One of the key areas where supercomputing is designed to make a big impact is direct numerical simulation (DNS), or first principles physical simulation.  These calculations have endless appetites for computing power, but limited utility in solving real problems.  Turbulence, for example, has generally eluded understanding and our knowledge seems to be growing slowly.  DNS is often at the heart of the use case for cutting edge computing.  Given its ability to provide results, the case for supercomputing is weakened.  Perhaps now we ought to focus more greatly on modeling and physical understanding instead of brute force.

Advances in algorithms are another fruitful path for improving results.  Algorithmic advances are systematically under-estimated in terms of their impact.  Several studies have demonstrated that algorithmic improvements have added as much or more to computational power than Moore’s law.  Numerical linear algebra is one area where the case is clear; optimization methods are another.  Numerical discretization approaches may be yet another.  Taken together the gains from algorithms may dwarf those from pure computing power.  Despite this, algorithmic research is conducted as a mere after thought, and more often than not is cut first from a computational science program. 

One of the key issues with algorithmic research is the “quantum” nature of the improvements.  Rather coming is a steady, predictable stream, like Moore’s law, algorithm improvements are more like a phase transition where the performance jumps up changing my an order of magnitude when a break-through is made.  Such breakthroughs are rare and the consequence of many less fruitful research directions.  Once the breakthrough is made the efficiency of the method is improved in a small steady stream, but nothing like the original discovery.  Many examples of these quantum phase transition type of improvements exist: conjugate gradient, multigrid, flux-limited finite differences, artificial viscosity, Karmakar’s method, and others. 
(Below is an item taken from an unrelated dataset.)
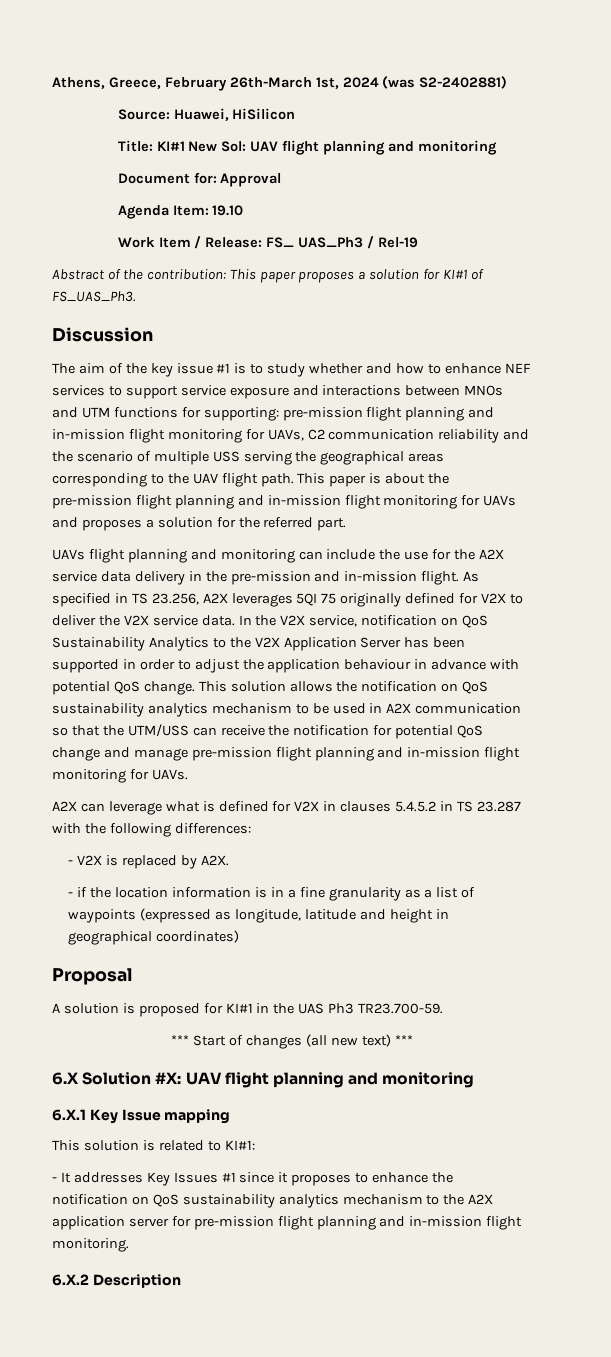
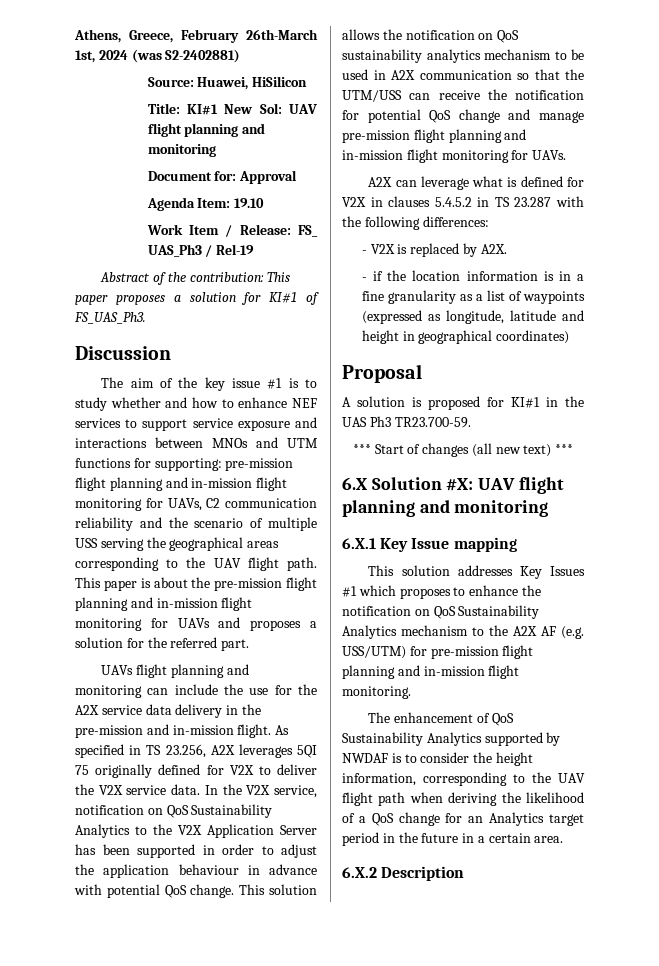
- This solution is related to KI#1:
- - It addresses Key Issues #1 since it proposes to enhance the notification on QoS sustainability analytics mechanism to the A2X application server for pre-mission flight planning and in-mission flight monitoring.
+ This solution addresses Key Issues #1 which proposes to enhance the notification on QoS Sustainability Analytics mechanism to the A2X AF (e.g. USS/UTM) for pre-mission flight planning and in-mission flight monitoring.
+ The enhancement of QoS Sustainability Analytics supported by NWDAF is to consider the height information, corresponding to the UAV flight path when deriving the likelihood of a QoS change for an Analytics target period in the future in a certain area.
The final area I will touch on is computational practice.  This where things like verification and validation come into the picture.  Modern computational science ought to be about being honest and straightforward about our capability, and V&V is one of the things at the heart of this.  Too often computations are steered into agreement with reality by the heavy hand of calibration.  In fact, calibration is almost always necessary in practice, but the magnitude of its impact is far too infrequently measured.  Even more importantly, the physical nature of the calibration is not identified.  In a crude sense calibration is a picture of our uncertainty.   Too often calibration uses one sort of physics to cover up our lack of knowledge of something else.  My experience has told me to look at turbulence and mixing physics as the first place for calibration to be identified.

If calibration is the public face of uncertainty, what is the truth?  In fact, the truth is hard to find.  Many investigations of uncertainty focus upon the lack of knowledge, which is distinctly different than physical uncertainty.  Lack of knowledge is often explored via parametric uncertainty of the models used to close the physics.  This lack of knowledge studied from parametric uncertainty often does not look like the physical sources of uncertainty, which arise from a lack of knowledge of precise initial conditions that blow up to large scale differences in physical states.  These distinctions loom large in many applications such as climate and weather modeling.  Unraveling the differences between the two types of uncertainty should be one of computational sciences greatest foci because of its distinct policy implications.  It also figures greatly in the determination of the proper placement of future scientific resources. 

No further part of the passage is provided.